START LISTED ENTRIES

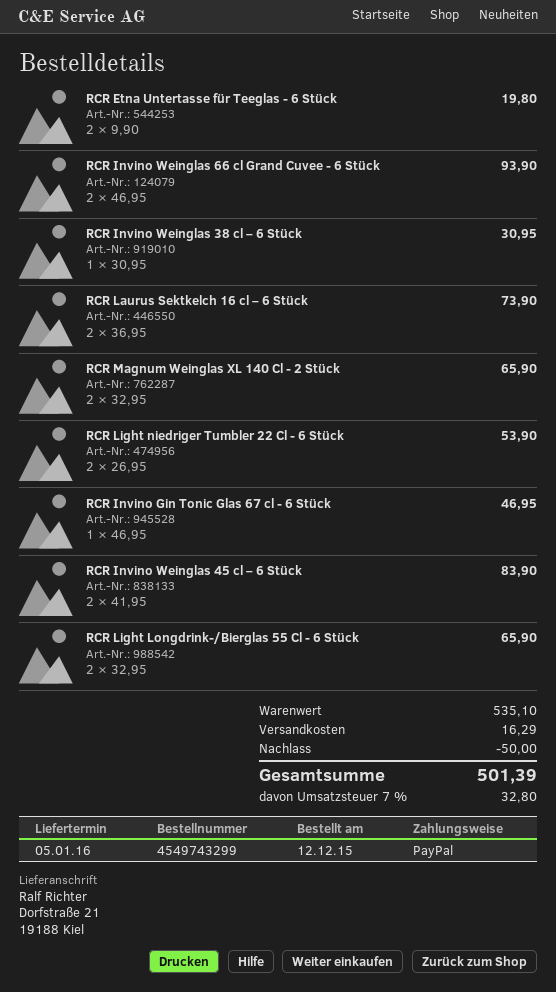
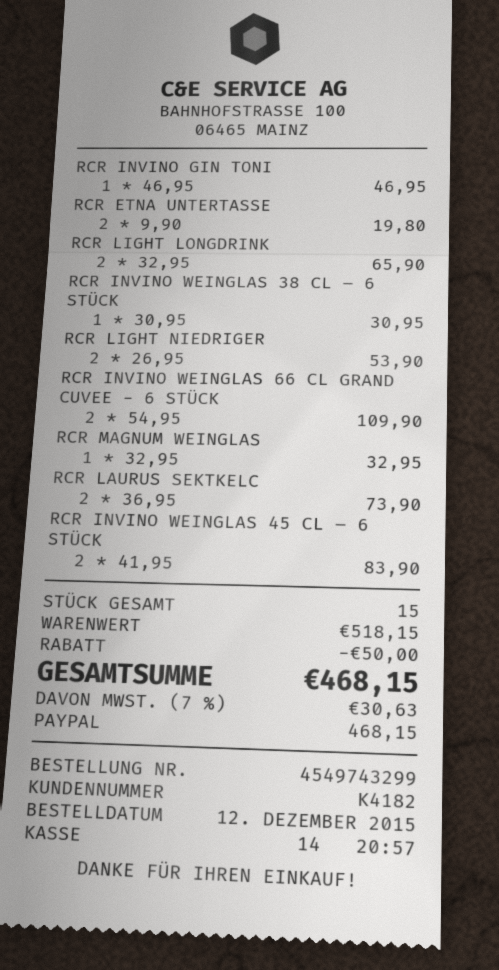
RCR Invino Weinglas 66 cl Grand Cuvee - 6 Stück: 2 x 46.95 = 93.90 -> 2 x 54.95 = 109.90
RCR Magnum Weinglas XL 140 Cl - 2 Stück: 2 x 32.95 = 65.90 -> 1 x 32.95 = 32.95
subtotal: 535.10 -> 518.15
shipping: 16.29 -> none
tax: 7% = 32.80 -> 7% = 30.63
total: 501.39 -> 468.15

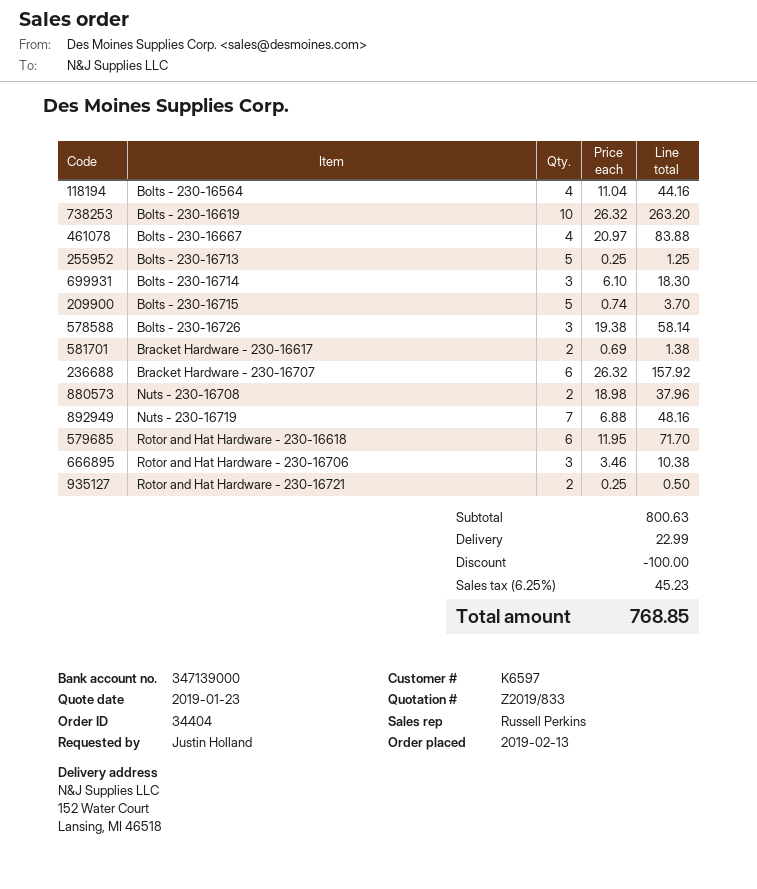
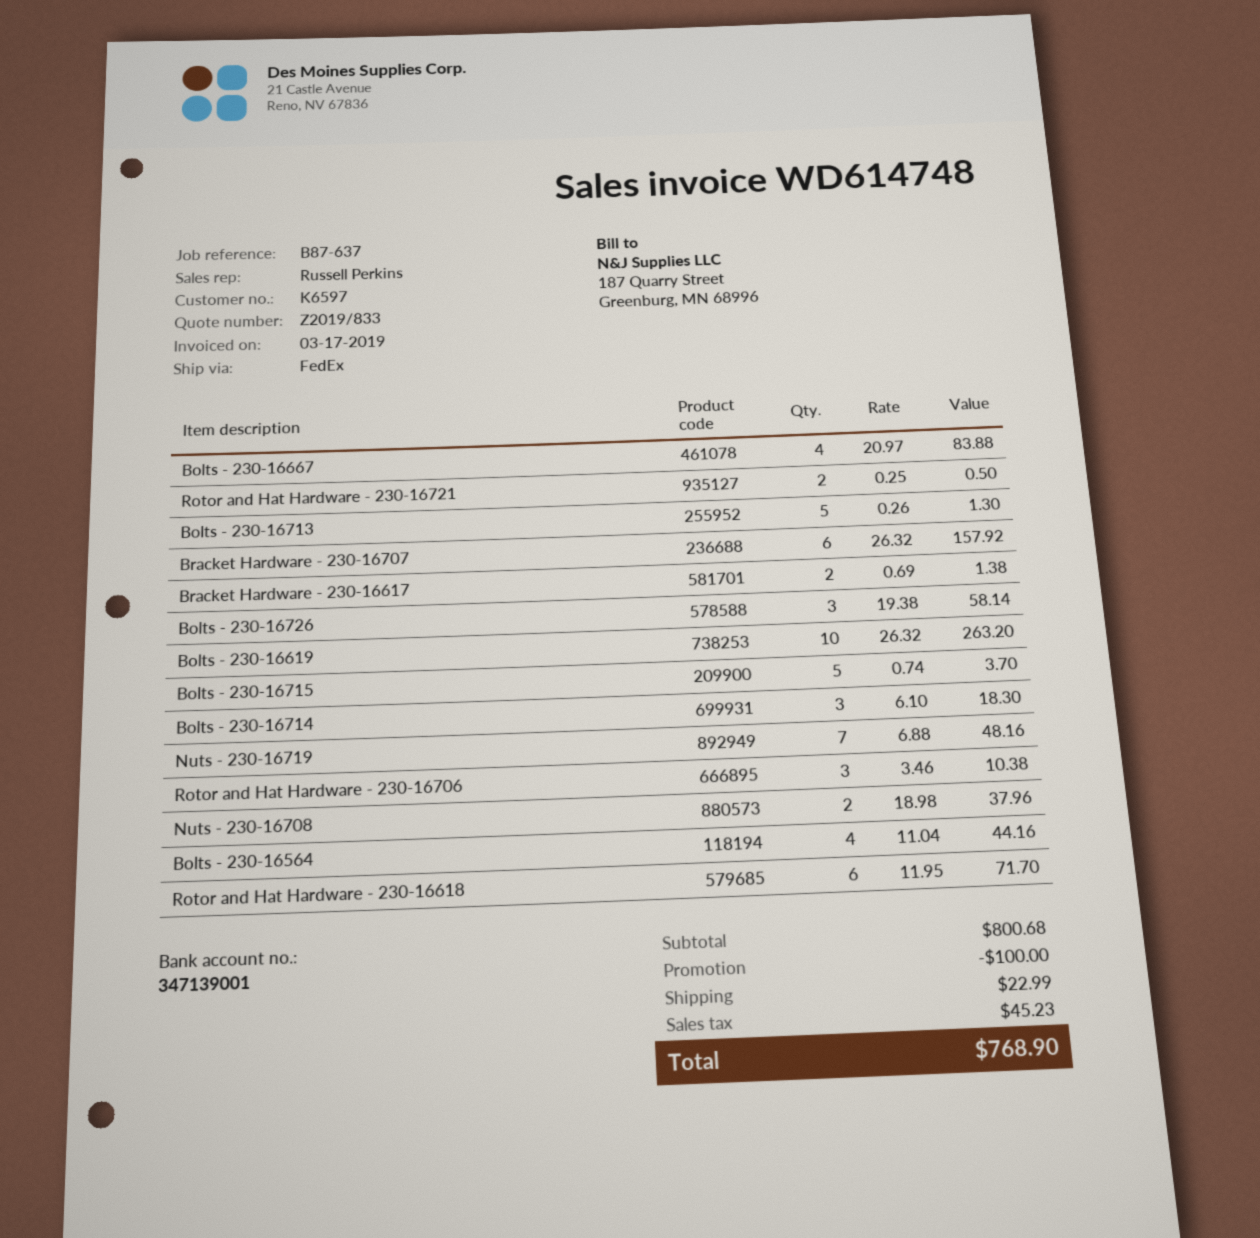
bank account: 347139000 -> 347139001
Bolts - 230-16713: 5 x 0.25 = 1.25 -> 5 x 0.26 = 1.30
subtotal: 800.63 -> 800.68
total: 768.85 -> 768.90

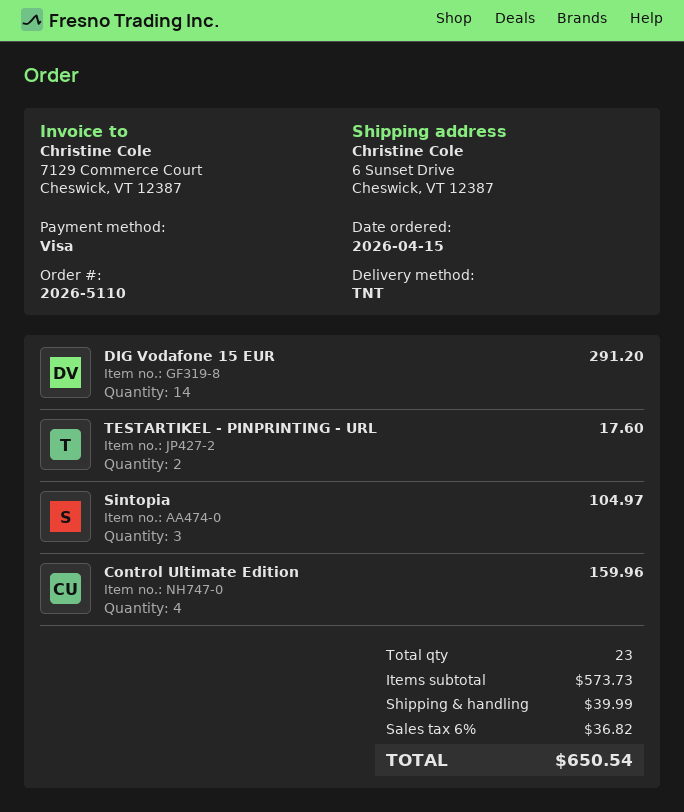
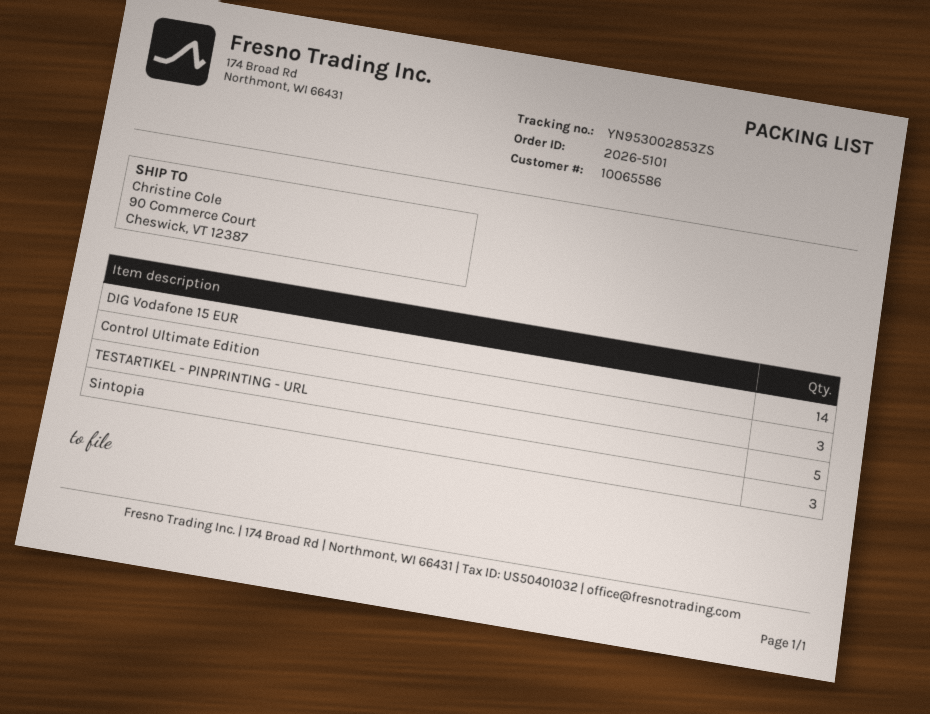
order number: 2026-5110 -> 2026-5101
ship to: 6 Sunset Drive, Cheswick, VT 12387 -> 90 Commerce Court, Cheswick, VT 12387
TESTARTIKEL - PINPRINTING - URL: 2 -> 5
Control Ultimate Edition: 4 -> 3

END LISTED ENTRIES
START LISTED ENTRIES

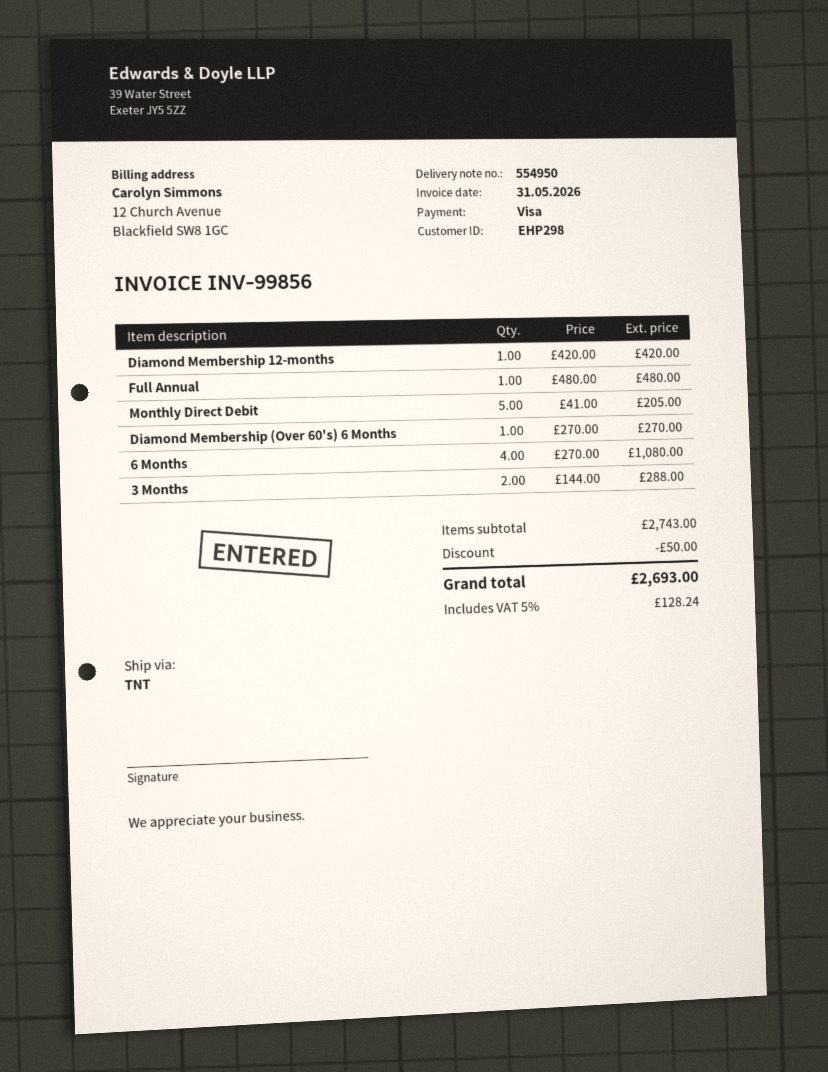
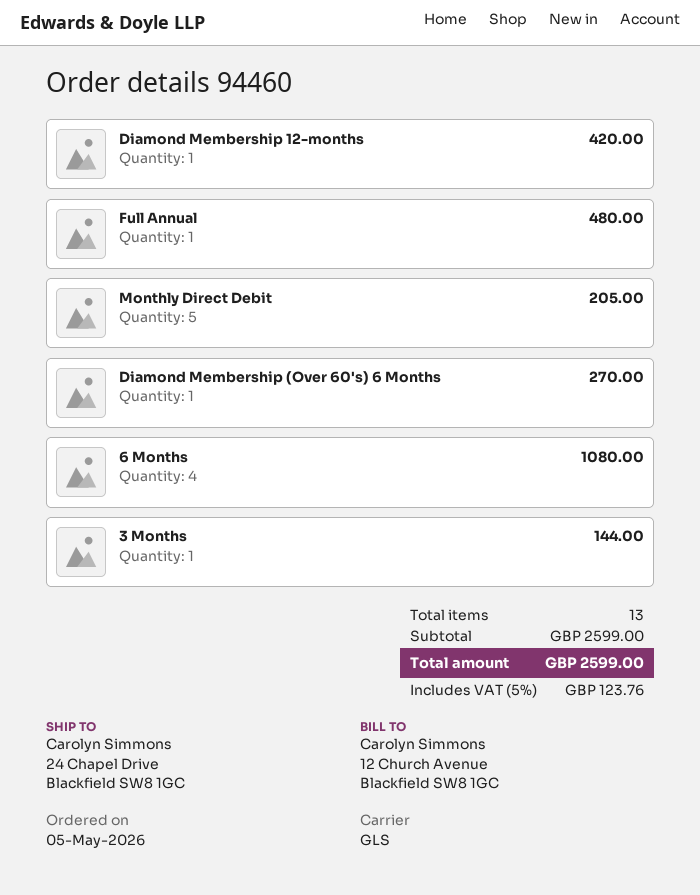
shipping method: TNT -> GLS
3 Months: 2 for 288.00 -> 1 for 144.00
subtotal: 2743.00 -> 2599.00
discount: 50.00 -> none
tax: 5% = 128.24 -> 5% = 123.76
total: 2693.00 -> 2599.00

END LISTED ENTRIES

WHAT IS EXPECTED:
Only a number is required here: the count of lines in these entries that hold "subtotal".

ANSWER FOR THE TASK:
3